# Data records
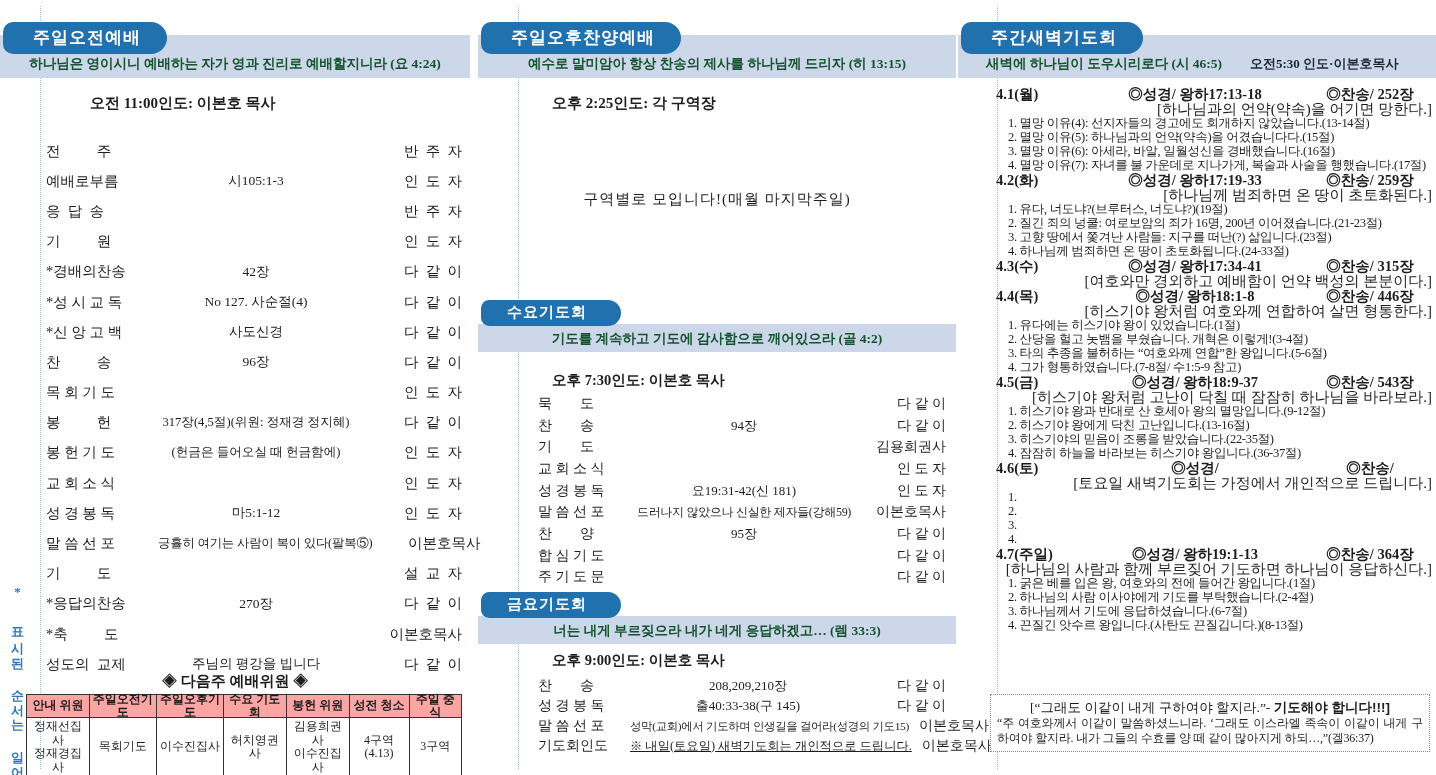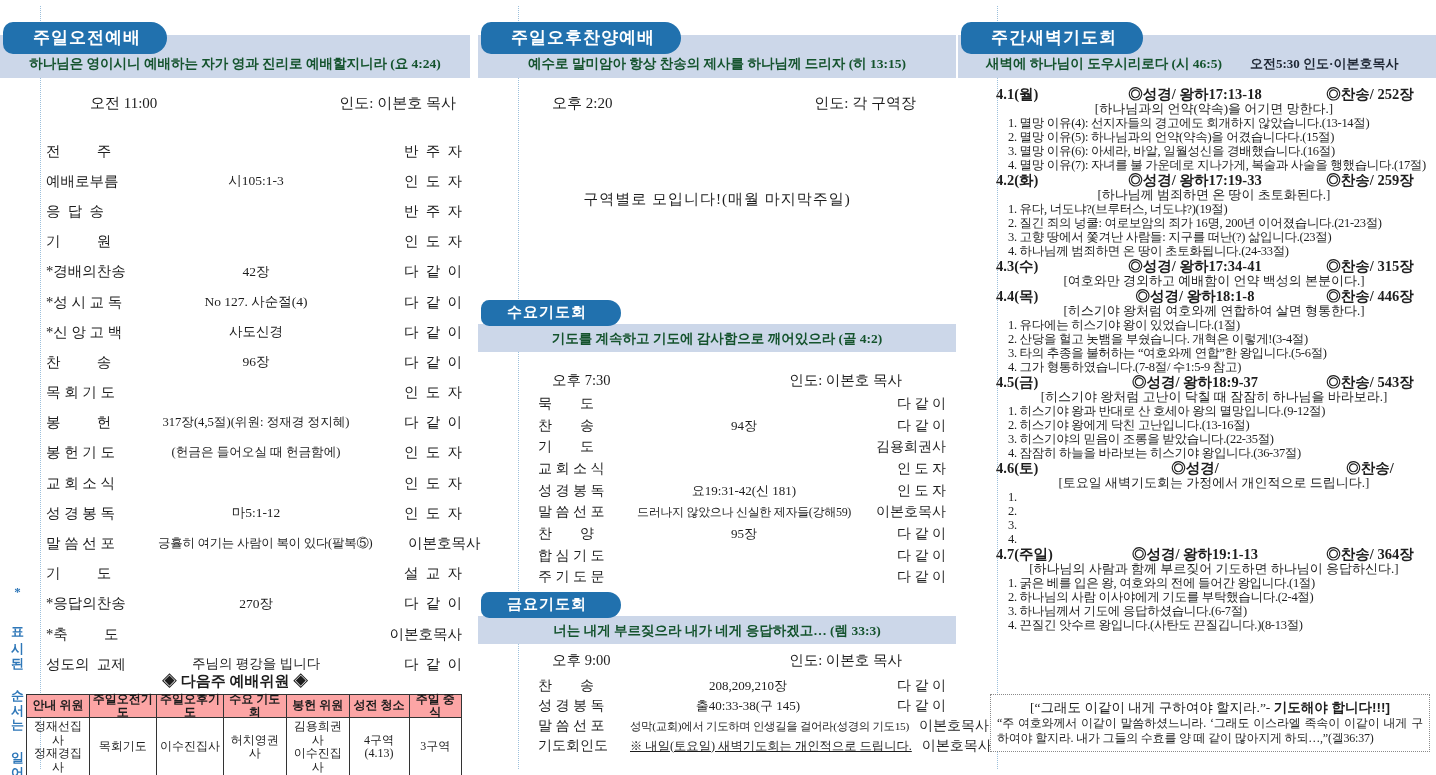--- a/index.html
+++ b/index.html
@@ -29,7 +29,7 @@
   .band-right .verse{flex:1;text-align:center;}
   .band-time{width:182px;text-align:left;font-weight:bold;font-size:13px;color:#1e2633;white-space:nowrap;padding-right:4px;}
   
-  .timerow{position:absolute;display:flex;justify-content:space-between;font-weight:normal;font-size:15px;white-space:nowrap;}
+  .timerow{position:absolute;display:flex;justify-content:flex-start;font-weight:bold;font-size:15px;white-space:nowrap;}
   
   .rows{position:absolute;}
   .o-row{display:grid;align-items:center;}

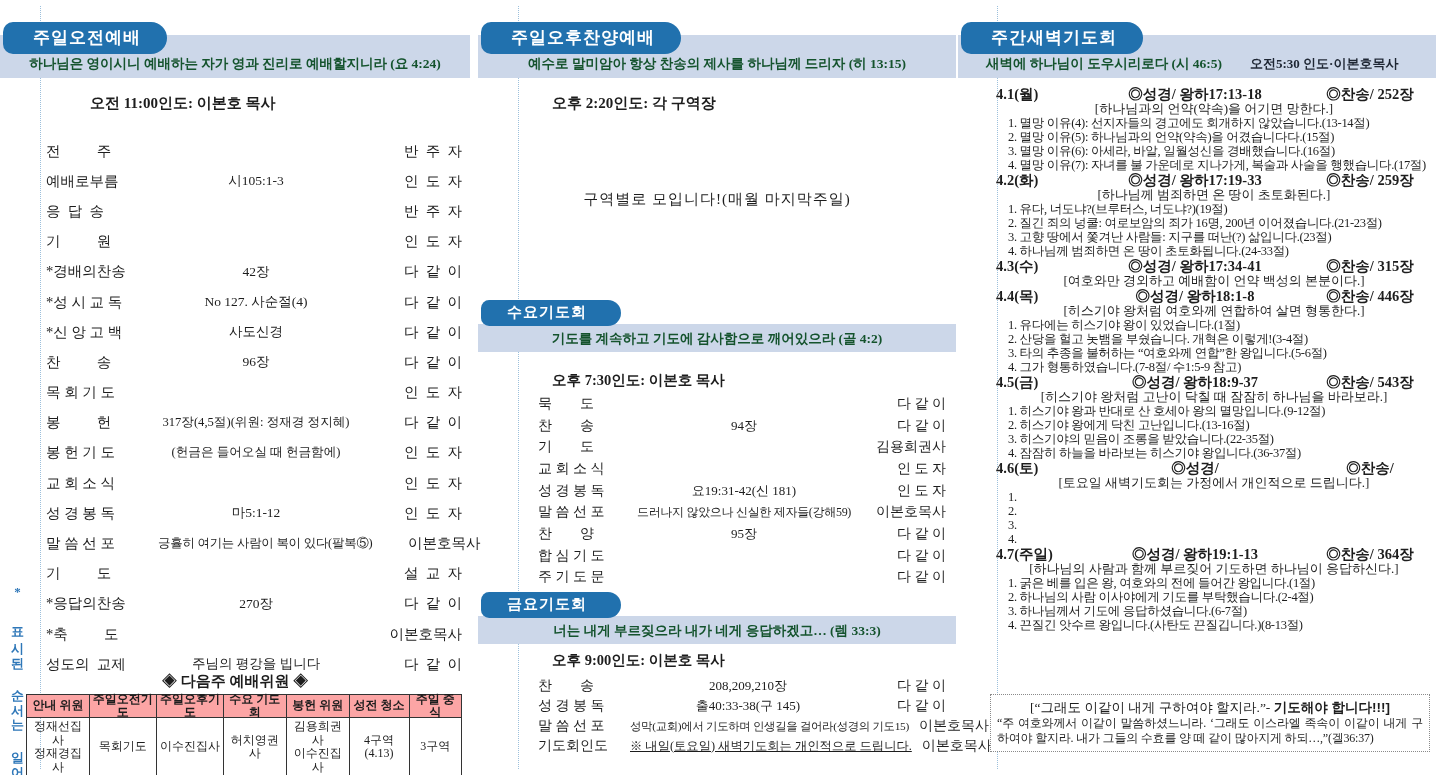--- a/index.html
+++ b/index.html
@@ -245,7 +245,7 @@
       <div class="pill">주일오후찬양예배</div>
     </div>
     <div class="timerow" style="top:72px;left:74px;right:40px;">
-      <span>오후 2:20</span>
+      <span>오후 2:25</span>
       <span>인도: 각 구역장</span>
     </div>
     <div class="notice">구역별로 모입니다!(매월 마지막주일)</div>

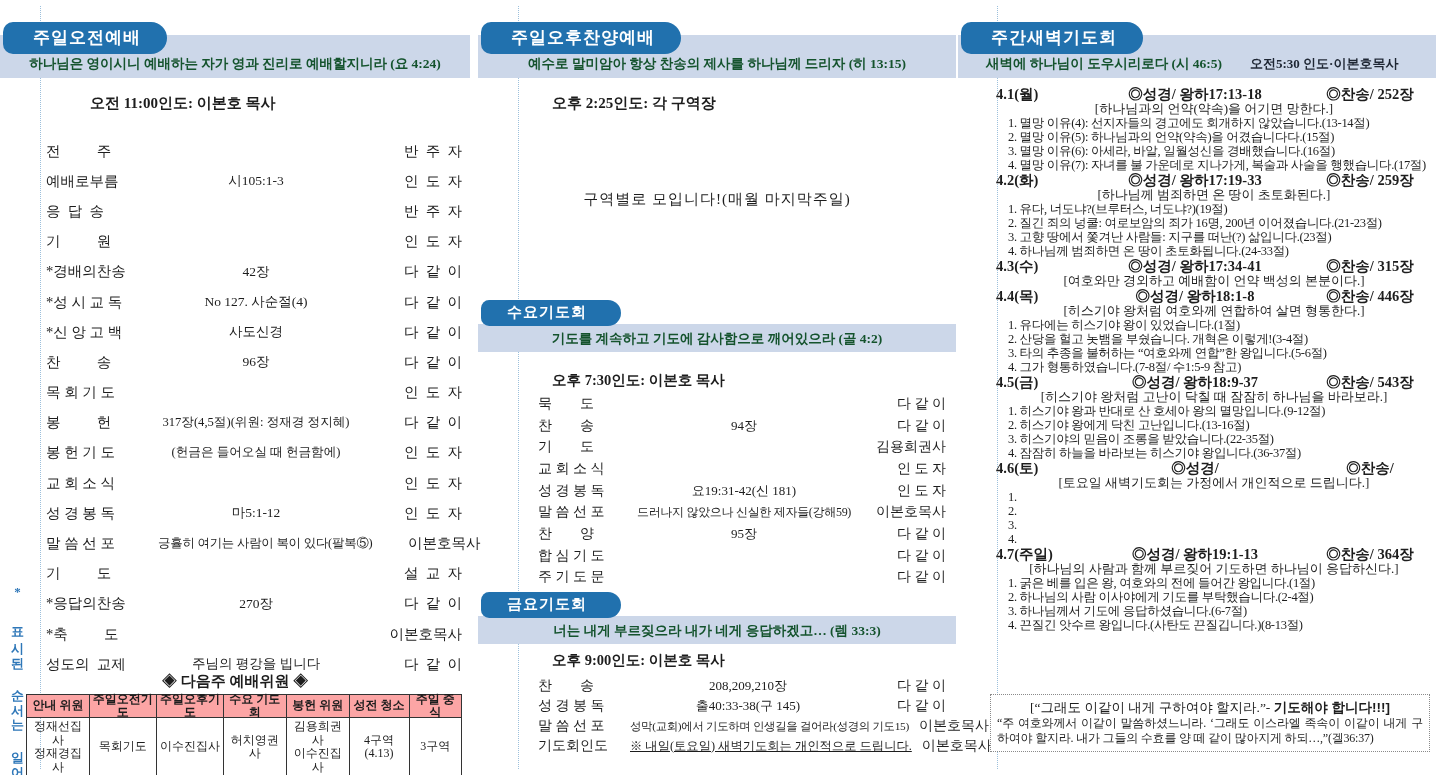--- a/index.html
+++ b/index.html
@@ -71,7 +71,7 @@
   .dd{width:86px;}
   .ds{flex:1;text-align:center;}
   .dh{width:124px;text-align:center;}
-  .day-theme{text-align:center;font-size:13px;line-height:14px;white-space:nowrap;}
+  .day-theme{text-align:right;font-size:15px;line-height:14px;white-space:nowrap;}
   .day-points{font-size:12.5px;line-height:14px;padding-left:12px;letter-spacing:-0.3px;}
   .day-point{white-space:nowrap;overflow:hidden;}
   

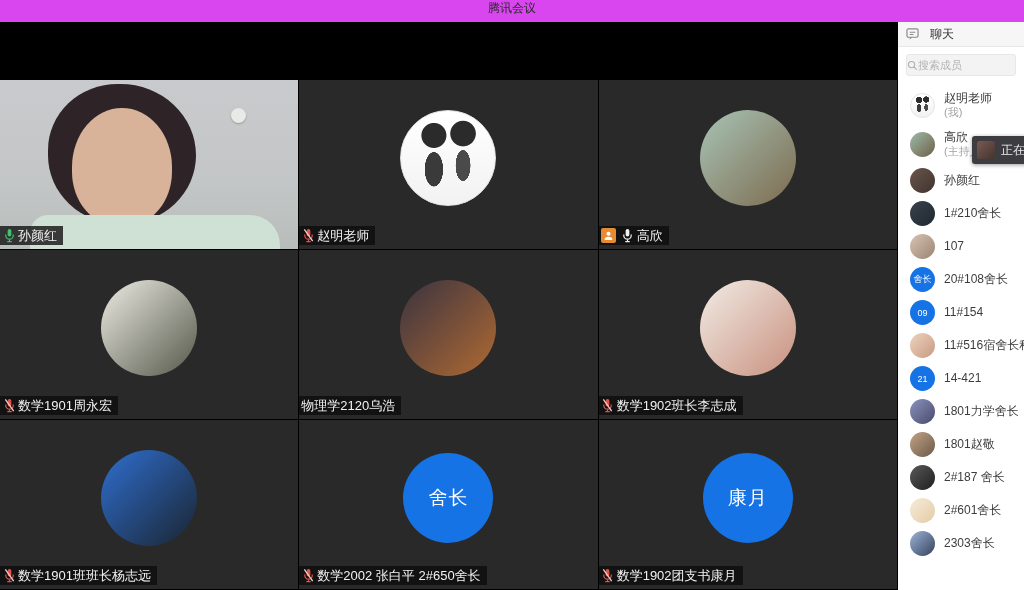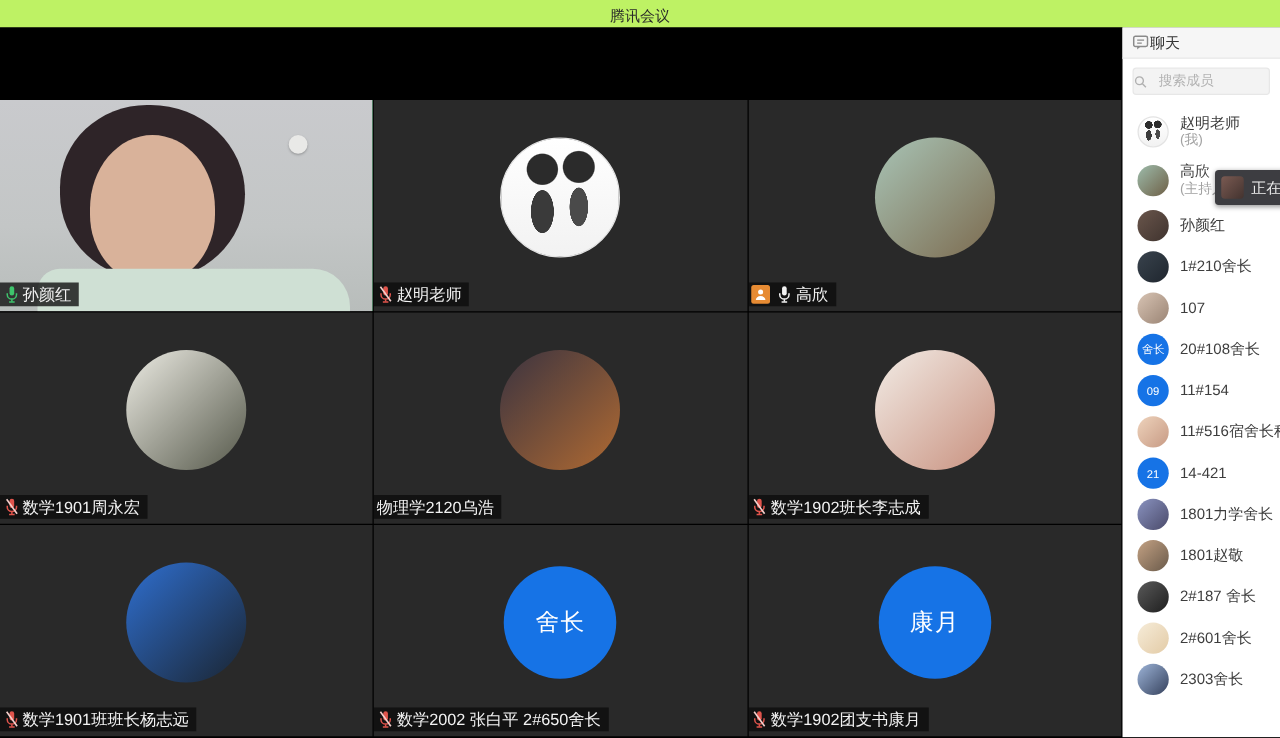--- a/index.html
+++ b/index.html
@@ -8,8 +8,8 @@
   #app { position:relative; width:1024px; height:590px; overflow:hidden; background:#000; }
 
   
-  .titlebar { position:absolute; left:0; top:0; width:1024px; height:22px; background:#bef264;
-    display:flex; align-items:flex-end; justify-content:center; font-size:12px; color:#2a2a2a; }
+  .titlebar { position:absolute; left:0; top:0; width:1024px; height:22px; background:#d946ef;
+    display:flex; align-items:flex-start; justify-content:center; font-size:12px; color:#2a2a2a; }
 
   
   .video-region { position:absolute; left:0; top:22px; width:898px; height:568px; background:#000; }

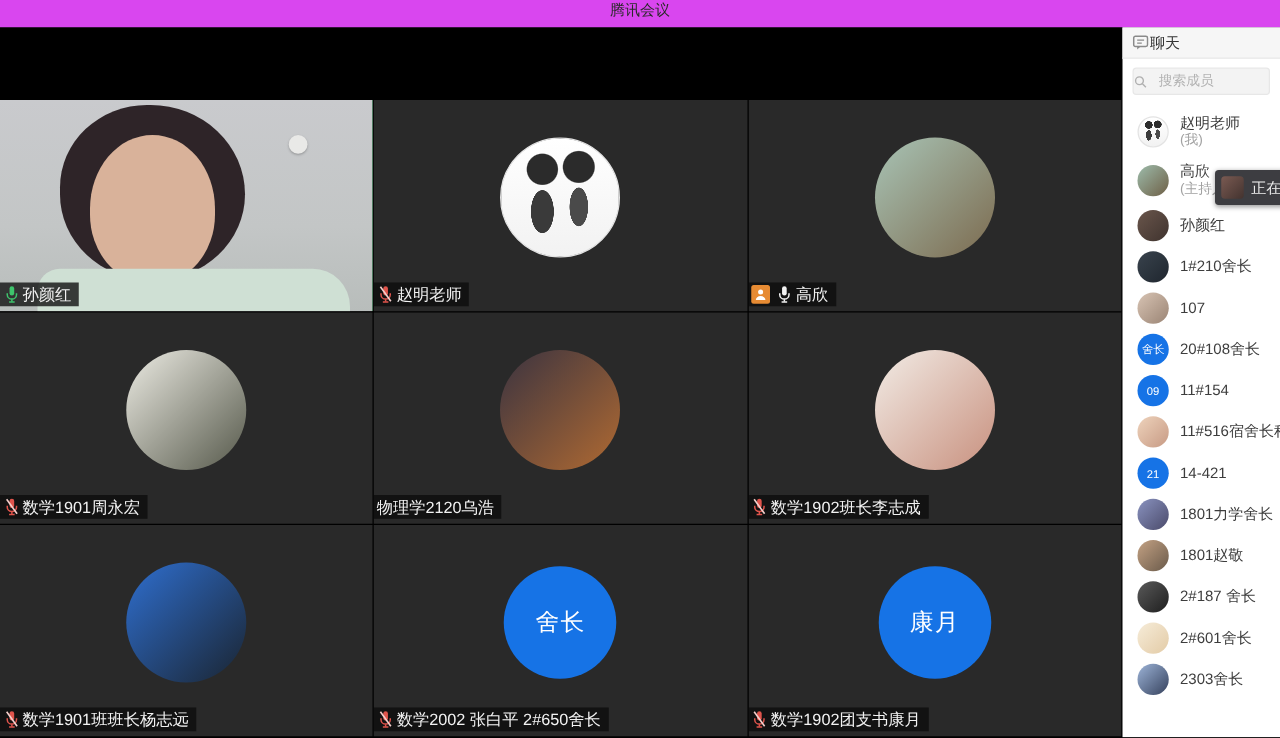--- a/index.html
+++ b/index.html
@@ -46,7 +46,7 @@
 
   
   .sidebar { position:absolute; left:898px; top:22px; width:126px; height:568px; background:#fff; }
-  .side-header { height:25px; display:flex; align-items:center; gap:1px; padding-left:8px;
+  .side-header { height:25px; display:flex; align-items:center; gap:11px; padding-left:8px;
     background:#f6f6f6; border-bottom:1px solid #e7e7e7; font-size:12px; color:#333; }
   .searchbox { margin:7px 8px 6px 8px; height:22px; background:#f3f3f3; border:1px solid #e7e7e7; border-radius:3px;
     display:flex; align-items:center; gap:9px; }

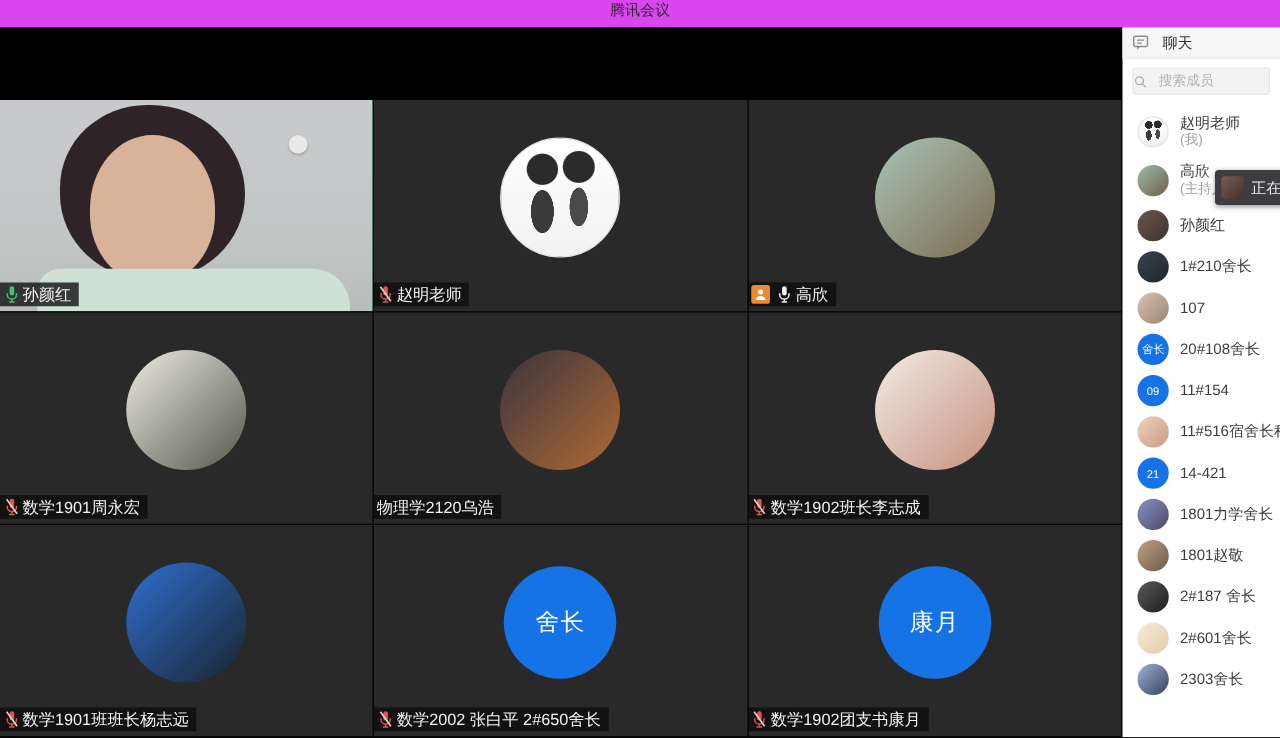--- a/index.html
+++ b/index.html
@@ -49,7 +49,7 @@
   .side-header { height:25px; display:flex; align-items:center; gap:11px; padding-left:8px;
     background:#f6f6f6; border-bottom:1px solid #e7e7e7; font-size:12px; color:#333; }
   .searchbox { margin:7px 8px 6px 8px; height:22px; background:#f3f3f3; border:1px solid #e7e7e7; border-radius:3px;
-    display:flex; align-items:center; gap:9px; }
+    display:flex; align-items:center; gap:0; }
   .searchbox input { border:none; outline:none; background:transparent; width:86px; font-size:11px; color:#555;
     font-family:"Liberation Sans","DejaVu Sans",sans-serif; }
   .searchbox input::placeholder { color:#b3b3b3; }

# What you should do
Each entry above is to be restated exactly, without its images.

# The answer
--- a/index.html
+++ b/index.html
@@ -29,7 +29,7 @@
   .band-right .verse{flex:1;text-align:center;}
   .band-time{width:182px;text-align:left;font-weight:bold;font-size:13px;color:#1e2633;white-space:nowrap;padding-right:4px;}
   
-  .timerow{position:absolute;display:flex;justify-content:space-between;font-weight:normal;font-size:15px;white-space:nowrap;}
+  .timerow{position:absolute;display:flex;justify-content:flex-start;font-weight:bold;font-size:15px;white-space:nowrap;}
   
   .rows{position:absolute;}
   .o-row{display:grid;align-items:center;}

--- a/index.html
+++ b/index.html
@@ -245,7 +245,7 @@
       <div class="pill">주일오후찬양예배</div>
     </div>
     <div class="timerow" style="top:72px;left:74px;right:40px;">
-      <span>오후 2:20</span>
+      <span>오후 2:25</span>
       <span>인도: 각 구역장</span>
     </div>
     <div class="notice">구역별로 모입니다!(매월 마지막주일)</div>

--- a/index.html
+++ b/index.html
@@ -71,7 +71,7 @@
   .dd{width:86px;}
   .ds{flex:1;text-align:center;}
   .dh{width:124px;text-align:center;}
-  .day-theme{text-align:center;font-size:13px;line-height:14px;white-space:nowrap;}
+  .day-theme{text-align:right;font-size:15px;line-height:14px;white-space:nowrap;}
   .day-points{font-size:12.5px;line-height:14px;padding-left:12px;letter-spacing:-0.3px;}
   .day-point{white-space:nowrap;overflow:hidden;}
   

--- a/index.html
+++ b/index.html
@@ -8,8 +8,8 @@
   #app { position:relative; width:1024px; height:590px; overflow:hidden; background:#000; }
 
   
-  .titlebar { position:absolute; left:0; top:0; width:1024px; height:22px; background:#bef264;
-    display:flex; align-items:flex-end; justify-content:center; font-size:12px; color:#2a2a2a; }
+  .titlebar { position:absolute; left:0; top:0; width:1024px; height:22px; background:#d946ef;
+    display:flex; align-items:flex-start; justify-content:center; font-size:12px; color:#2a2a2a; }
 
   
   .video-region { position:absolute; left:0; top:22px; width:898px; height:568px; background:#000; }

--- a/index.html
+++ b/index.html
@@ -46,7 +46,7 @@
 
   
   .sidebar { position:absolute; left:898px; top:22px; width:126px; height:568px; background:#fff; }
-  .side-header { height:25px; display:flex; align-items:center; gap:1px; padding-left:8px;
+  .side-header { height:25px; display:flex; align-items:center; gap:11px; padding-left:8px;
     background:#f6f6f6; border-bottom:1px solid #e7e7e7; font-size:12px; color:#333; }
   .searchbox { margin:7px 8px 6px 8px; height:22px; background:#f3f3f3; border:1px solid #e7e7e7; border-radius:3px;
     display:flex; align-items:center; gap:9px; }

--- a/index.html
+++ b/index.html
@@ -49,7 +49,7 @@
   .side-header { height:25px; display:flex; align-items:center; gap:11px; padding-left:8px;
     background:#f6f6f6; border-bottom:1px solid #e7e7e7; font-size:12px; color:#333; }
   .searchbox { margin:7px 8px 6px 8px; height:22px; background:#f3f3f3; border:1px solid #e7e7e7; border-radius:3px;
-    display:flex; align-items:center; gap:9px; }
+    display:flex; align-items:center; gap:0; }
   .searchbox input { border:none; outline:none; background:transparent; width:86px; font-size:11px; color:#555;
     font-family:"Liberation Sans","DejaVu Sans",sans-serif; }
   .searchbox input::placeholder { color:#b3b3b3; }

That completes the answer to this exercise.